User interface change data:

________________________

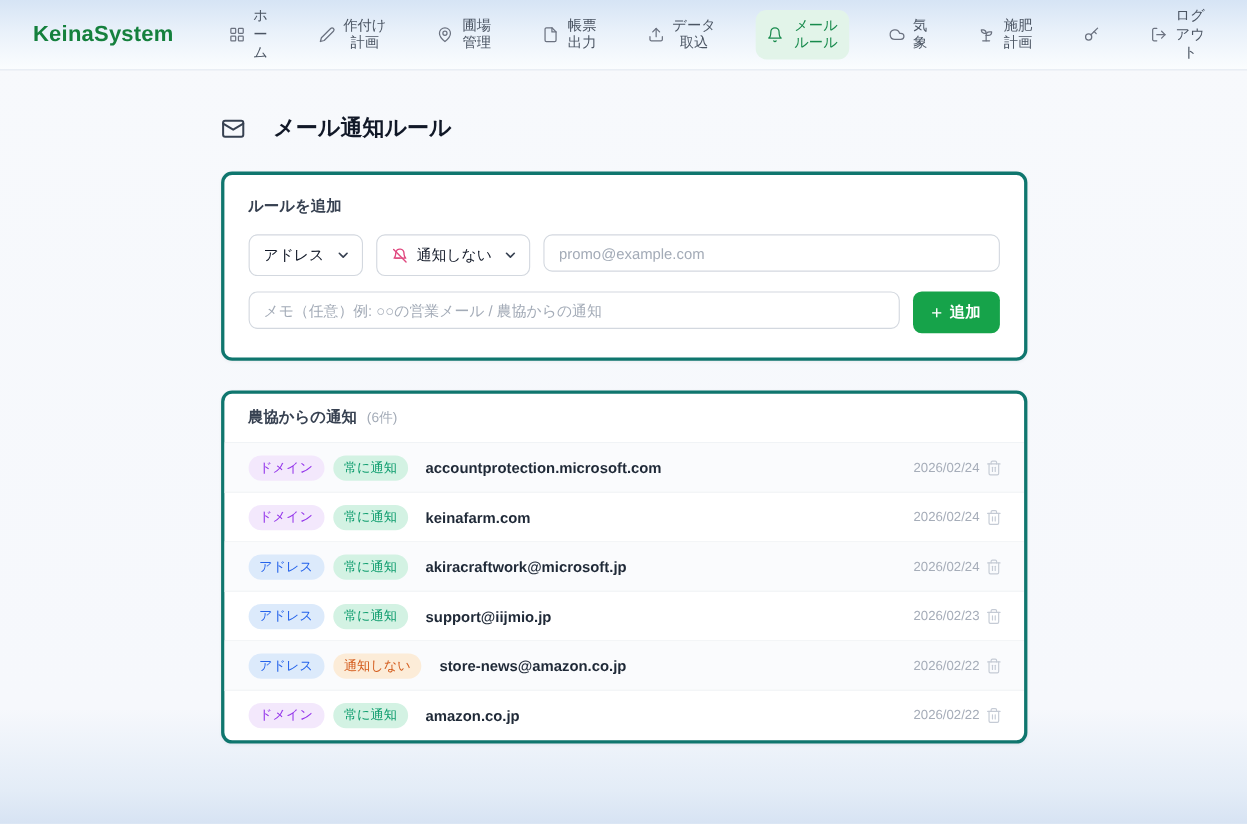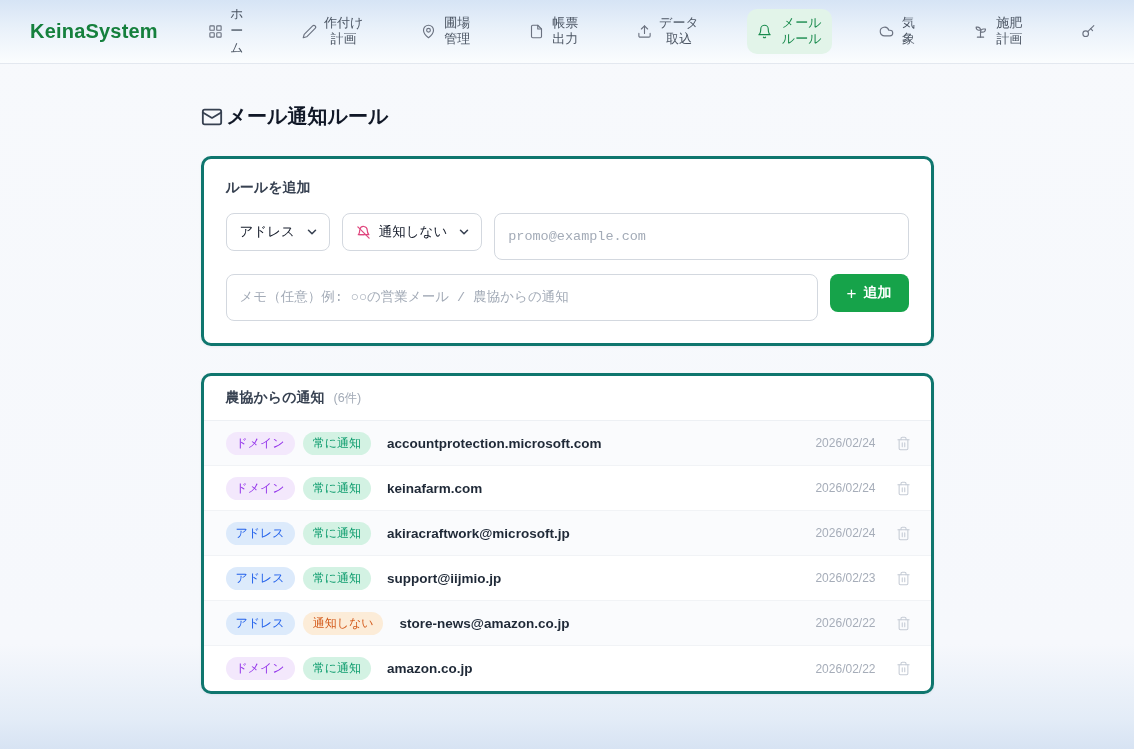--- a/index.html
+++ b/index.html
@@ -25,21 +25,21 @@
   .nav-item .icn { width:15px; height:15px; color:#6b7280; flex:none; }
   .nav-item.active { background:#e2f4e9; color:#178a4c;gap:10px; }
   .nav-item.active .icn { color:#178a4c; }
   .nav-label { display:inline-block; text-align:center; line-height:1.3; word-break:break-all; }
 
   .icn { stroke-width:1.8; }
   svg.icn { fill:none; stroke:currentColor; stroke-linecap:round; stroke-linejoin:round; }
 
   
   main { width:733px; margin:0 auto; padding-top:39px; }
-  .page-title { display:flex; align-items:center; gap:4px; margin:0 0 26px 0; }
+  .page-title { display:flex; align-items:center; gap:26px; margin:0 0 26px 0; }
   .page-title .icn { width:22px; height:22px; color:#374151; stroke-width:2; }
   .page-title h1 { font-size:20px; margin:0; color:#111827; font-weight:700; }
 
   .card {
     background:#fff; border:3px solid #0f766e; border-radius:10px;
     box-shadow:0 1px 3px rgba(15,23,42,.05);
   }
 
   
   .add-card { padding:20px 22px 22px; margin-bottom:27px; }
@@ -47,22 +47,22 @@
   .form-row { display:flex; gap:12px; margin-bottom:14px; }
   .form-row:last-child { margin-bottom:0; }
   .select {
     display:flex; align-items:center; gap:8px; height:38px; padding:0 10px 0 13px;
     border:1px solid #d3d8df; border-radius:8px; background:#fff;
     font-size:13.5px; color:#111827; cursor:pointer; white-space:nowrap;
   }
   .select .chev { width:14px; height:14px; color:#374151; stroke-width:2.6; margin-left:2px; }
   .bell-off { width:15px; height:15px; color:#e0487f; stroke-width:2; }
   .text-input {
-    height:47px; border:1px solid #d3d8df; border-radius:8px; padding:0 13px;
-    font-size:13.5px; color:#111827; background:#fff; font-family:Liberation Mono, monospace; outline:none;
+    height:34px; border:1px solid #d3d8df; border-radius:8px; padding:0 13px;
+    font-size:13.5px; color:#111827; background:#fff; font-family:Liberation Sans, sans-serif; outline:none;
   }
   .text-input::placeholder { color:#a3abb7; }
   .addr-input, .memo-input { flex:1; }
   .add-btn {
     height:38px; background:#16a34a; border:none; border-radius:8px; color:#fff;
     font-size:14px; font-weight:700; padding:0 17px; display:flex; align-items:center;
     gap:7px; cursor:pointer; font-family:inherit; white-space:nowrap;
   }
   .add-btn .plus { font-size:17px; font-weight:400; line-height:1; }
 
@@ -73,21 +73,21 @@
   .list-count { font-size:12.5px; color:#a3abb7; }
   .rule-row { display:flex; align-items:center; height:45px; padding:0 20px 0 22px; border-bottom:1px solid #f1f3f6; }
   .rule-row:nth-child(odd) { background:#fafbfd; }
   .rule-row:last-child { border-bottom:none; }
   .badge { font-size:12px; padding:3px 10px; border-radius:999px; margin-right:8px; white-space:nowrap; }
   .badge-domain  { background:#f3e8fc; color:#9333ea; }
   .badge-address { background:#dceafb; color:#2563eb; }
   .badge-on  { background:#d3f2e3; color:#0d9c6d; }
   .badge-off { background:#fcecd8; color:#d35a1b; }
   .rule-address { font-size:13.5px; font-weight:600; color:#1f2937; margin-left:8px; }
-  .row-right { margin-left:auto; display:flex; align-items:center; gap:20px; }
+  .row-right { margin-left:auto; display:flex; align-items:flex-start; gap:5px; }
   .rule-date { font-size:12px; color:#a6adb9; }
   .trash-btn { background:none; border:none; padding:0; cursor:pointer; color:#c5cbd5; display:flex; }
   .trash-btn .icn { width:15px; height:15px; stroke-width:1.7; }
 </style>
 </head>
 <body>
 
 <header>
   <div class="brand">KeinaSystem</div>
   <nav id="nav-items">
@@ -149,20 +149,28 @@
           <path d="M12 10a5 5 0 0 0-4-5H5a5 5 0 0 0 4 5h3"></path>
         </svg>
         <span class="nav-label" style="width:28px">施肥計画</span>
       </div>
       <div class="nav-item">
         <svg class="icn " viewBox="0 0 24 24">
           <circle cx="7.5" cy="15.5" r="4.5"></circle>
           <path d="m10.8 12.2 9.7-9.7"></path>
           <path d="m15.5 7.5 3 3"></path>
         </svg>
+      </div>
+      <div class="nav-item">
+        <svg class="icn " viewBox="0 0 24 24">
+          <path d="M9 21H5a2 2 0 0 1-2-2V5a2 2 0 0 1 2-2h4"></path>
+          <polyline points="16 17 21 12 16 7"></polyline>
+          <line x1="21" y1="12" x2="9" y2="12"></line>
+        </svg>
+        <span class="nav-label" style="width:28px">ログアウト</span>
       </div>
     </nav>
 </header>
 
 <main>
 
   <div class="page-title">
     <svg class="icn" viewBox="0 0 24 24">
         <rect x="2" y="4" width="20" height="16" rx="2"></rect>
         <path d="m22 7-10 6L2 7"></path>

________________________

Exercise requirements:
Output the entries exactly as they appear, with no pictures included.

Answer box:
--- a/index.html
+++ b/index.html
@@ -25,21 +25,21 @@
   .nav-item .icn { width:15px; height:15px; color:#6b7280; flex:none; }
   .nav-item.active { background:#e2f4e9; color:#178a4c;gap:10px; }
   .nav-item.active .icn { color:#178a4c; }
   .nav-label { display:inline-block; text-align:center; line-height:1.3; word-break:break-all; }
 
   .icn { stroke-width:1.8; }
   svg.icn { fill:none; stroke:currentColor; stroke-linecap:round; stroke-linejoin:round; }
 
   
   main { width:733px; margin:0 auto; padding-top:39px; }
-  .page-title { display:flex; align-items:center; gap:4px; margin:0 0 26px 0; }
+  .page-title { display:flex; align-items:center; gap:26px; margin:0 0 26px 0; }
   .page-title .icn { width:22px; height:22px; color:#374151; stroke-width:2; }
   .page-title h1 { font-size:20px; margin:0; color:#111827; font-weight:700; }
 
   .card {
     background:#fff; border:3px solid #0f766e; border-radius:10px;
     box-shadow:0 1px 3px rgba(15,23,42,.05);
   }
 
   
   .add-card { padding:20px 22px 22px; margin-bottom:27px; }
@@ -47,22 +47,22 @@
   .form-row { display:flex; gap:12px; margin-bottom:14px; }
   .form-row:last-child { margin-bottom:0; }
   .select {
     display:flex; align-items:center; gap:8px; height:38px; padding:0 10px 0 13px;
     border:1px solid #d3d8df; border-radius:8px; background:#fff;
     font-size:13.5px; color:#111827; cursor:pointer; white-space:nowrap;
   }
   .select .chev { width:14px; height:14px; color:#374151; stroke-width:2.6; margin-left:2px; }
   .bell-off { width:15px; height:15px; color:#e0487f; stroke-width:2; }
   .text-input {
-    height:47px; border:1px solid #d3d8df; border-radius:8px; padding:0 13px;
-    font-size:13.5px; color:#111827; background:#fff; font-family:Liberation Mono, monospace; outline:none;
+    height:34px; border:1px solid #d3d8df; border-radius:8px; padding:0 13px;
+    font-size:13.5px; color:#111827; background:#fff; font-family:Liberation Sans, sans-serif; outline:none;
   }
   .text-input::placeholder { color:#a3abb7; }
   .addr-input, .memo-input { flex:1; }
   .add-btn {
     height:38px; background:#16a34a; border:none; border-radius:8px; color:#fff;
     font-size:14px; font-weight:700; padding:0 17px; display:flex; align-items:center;
     gap:7px; cursor:pointer; font-family:inherit; white-space:nowrap;
   }
   .add-btn .plus { font-size:17px; font-weight:400; line-height:1; }
 
@@ -73,21 +73,21 @@
   .list-count { font-size:12.5px; color:#a3abb7; }
   .rule-row { display:flex; align-items:center; height:45px; padding:0 20px 0 22px; border-bottom:1px solid #f1f3f6; }
   .rule-row:nth-child(odd) { background:#fafbfd; }
   .rule-row:last-child { border-bottom:none; }
   .badge { font-size:12px; padding:3px 10px; border-radius:999px; margin-right:8px; white-space:nowrap; }
   .badge-domain  { background:#f3e8fc; color:#9333ea; }
   .badge-address { background:#dceafb; color:#2563eb; }
   .badge-on  { background:#d3f2e3; color:#0d9c6d; }
   .badge-off { background:#fcecd8; color:#d35a1b; }
   .rule-address { font-size:13.5px; font-weight:600; color:#1f2937; margin-left:8px; }
-  .row-right { margin-left:auto; display:flex; align-items:center; gap:20px; }
+  .row-right { margin-left:auto; display:flex; align-items:flex-start; gap:5px; }
   .rule-date { font-size:12px; color:#a6adb9; }
   .trash-btn { background:none; border:none; padding:0; cursor:pointer; color:#c5cbd5; display:flex; }
   .trash-btn .icn { width:15px; height:15px; stroke-width:1.7; }
 </style>
 </head>
 <body>
 
 <header>
   <div class="brand">KeinaSystem</div>
   <nav id="nav-items">
@@ -149,20 +149,28 @@
           <path d="M12 10a5 5 0 0 0-4-5H5a5 5 0 0 0 4 5h3"></path>
         </svg>
         <span class="nav-label" style="width:28px">施肥計画</span>
       </div>
       <div class="nav-item">
         <svg class="icn " viewBox="0 0 24 24">
           <circle cx="7.5" cy="15.5" r="4.5"></circle>
           <path d="m10.8 12.2 9.7-9.7"></path>
           <path d="m15.5 7.5 3 3"></path>
         </svg>
+      </div>
+      <div class="nav-item">
+        <svg class="icn " viewBox="0 0 24 24">
+          <path d="M9 21H5a2 2 0 0 1-2-2V5a2 2 0 0 1 2-2h4"></path>
+          <polyline points="16 17 21 12 16 7"></polyline>
+          <line x1="21" y1="12" x2="9" y2="12"></line>
+        </svg>
+        <span class="nav-label" style="width:28px">ログアウト</span>
       </div>
     </nav>
 </header>
 
 <main>
 
   <div class="page-title">
     <svg class="icn" viewBox="0 0 24 24">
         <rect x="2" y="4" width="20" height="16" rx="2"></rect>
         <path d="m22 7-10 6L2 7"></path>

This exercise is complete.